*Excerpted records*.
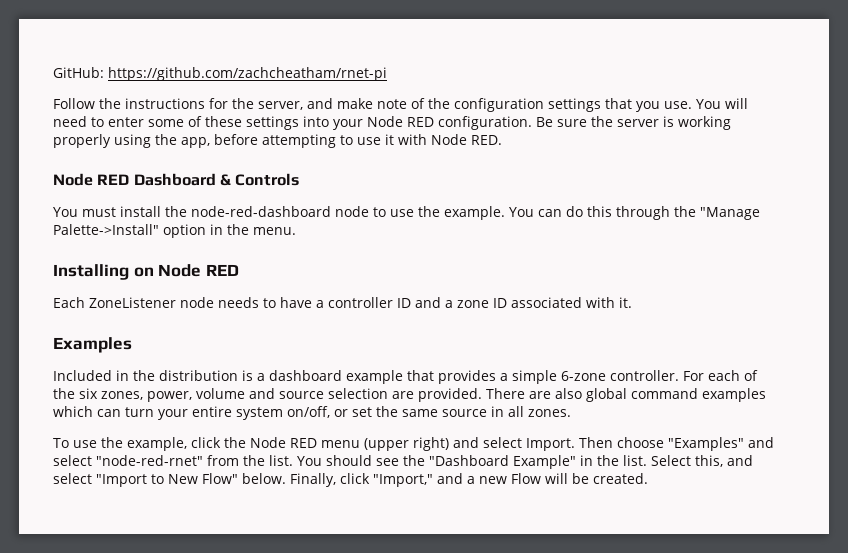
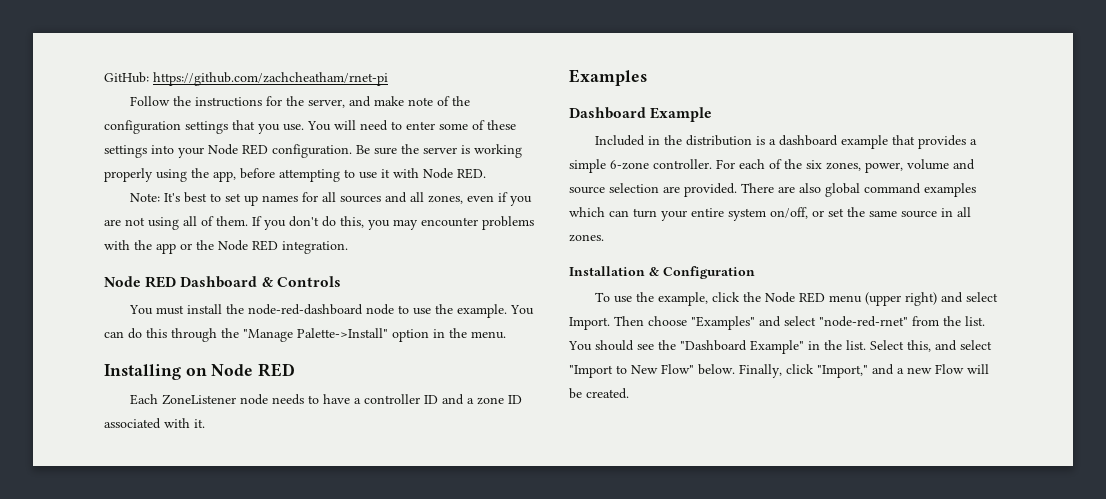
(502, 140) none -> [130,192,533,206] [104,216,534,230] [104,240,348,254] // Note: It's best to set up names for all sources and all zones, even if you are not using all of them. If you don't do this, you may encounter problems with the app or the Node RED integration.
(132, 345) none -> [569,107,713,122] // Dashboard Example
(571, 413) none -> [569,266,755,279] // Installation & Configuration

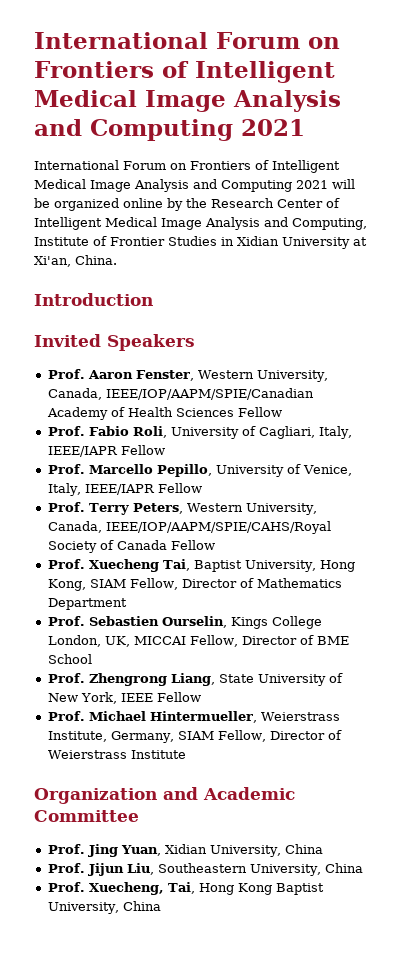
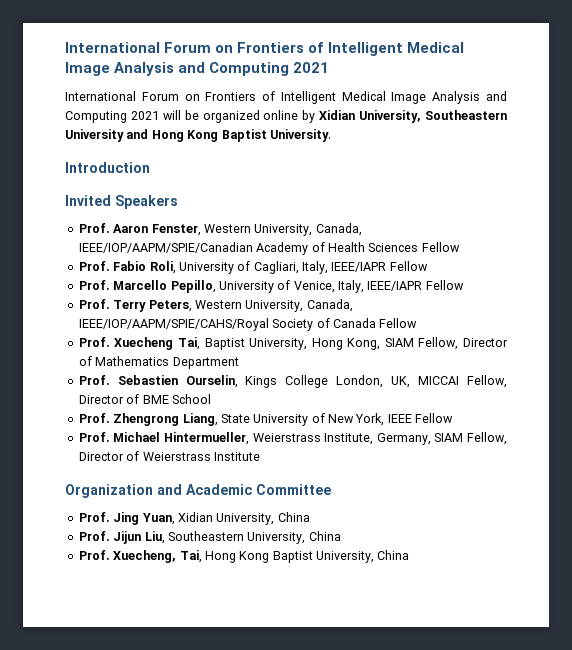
[186,198,340,208] [34,217,367,230] [34,236,367,249] [34,255,117,267] the Research Center of Intelligent Medical Image Analysis and Computing, Institute of Frontier Studies in Xidian University at Xi'an, China. -> [319,110,507,123] [65,129,331,142] Xidian University, Southeastern University and Hong Kong Baptist University.

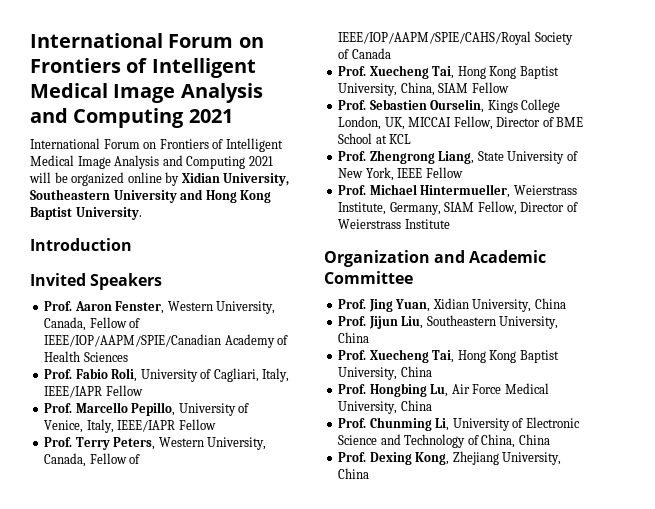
(362, 229) none -> [89,317,141,328] Fellow of
[421,242,460,252] Fellow -> (128, 357) none
(353, 305) none -> [89,453,141,464] Fellow of
[379,318,418,328] [78,337,508,350] [78,356,239,369] Fellow // Prof. Xuecheng Tai, Baptist University, Hong Kong, SIAM Fellow, Director of Mathematics Department -> [338,65,559,79] [338,82,509,96] // Prof. Xuecheng Tai, Hong Kong Baptist University, China, SIAM Fellow
(211, 399) none -> [375,134,412,144] at KCL
[113,550,177,563] Xuecheng, -> [369,349,429,363] Xuecheng
(410, 555) none -> [338,383,549,397] [338,400,432,414] [338,417,580,431] [338,434,550,448] [338,451,562,465] [338,468,370,479] // Prof. Hongbing Lu, Air Force Medical University, China // Prof. Chunming Li, University of Electronic Science and Technology of China, China // Prof. Dexing Kong, Zhejiang University, China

*What is being asked*. All of the records should be output exactly as they stand, with pictures omitted.

*Solution to this exercise*.
(502, 140) none -> [130,192,533,206] [104,216,534,230] [104,240,348,254] // Note: It's best to set up names for all sources and all zones, even if you are not using all of them. If you don't do this, you may encounter problems with the app or the Node RED integration.
(132, 345) none -> [569,107,713,122] // Dashboard Example
(571, 413) none -> [569,266,755,279] // Installation & Configuration

[186,198,340,208] [34,217,367,230] [34,236,367,249] [34,255,117,267] the Research Center of Intelligent Medical Image Analysis and Computing, Institute of Frontier Studies in Xidian University at Xi'an, China. -> [319,110,507,123] [65,129,331,142] Xidian University, Southeastern University and Hong Kong Baptist University.

(362, 229) none -> [89,317,141,328] Fellow of
[421,242,460,252] Fellow -> (128, 357) none
(353, 305) none -> [89,453,141,464] Fellow of
[379,318,418,328] [78,337,508,350] [78,356,239,369] Fellow // Prof. Xuecheng Tai, Baptist University, Hong Kong, SIAM Fellow, Director of Mathematics Department -> [338,65,559,79] [338,82,509,96] // Prof. Xuecheng Tai, Hong Kong Baptist University, China, SIAM Fellow
(211, 399) none -> [375,134,412,144] at KCL
[113,550,177,563] Xuecheng, -> [369,349,429,363] Xuecheng
(410, 555) none -> [338,383,549,397] [338,400,432,414] [338,417,580,431] [338,434,550,448] [338,451,562,465] [338,468,370,479] // Prof. Hongbing Lu, Air Force Medical University, China // Prof. Chunming Li, University of Electronic Science and Technology of China, China // Prof. Dexing Kong, Zhejiang University, China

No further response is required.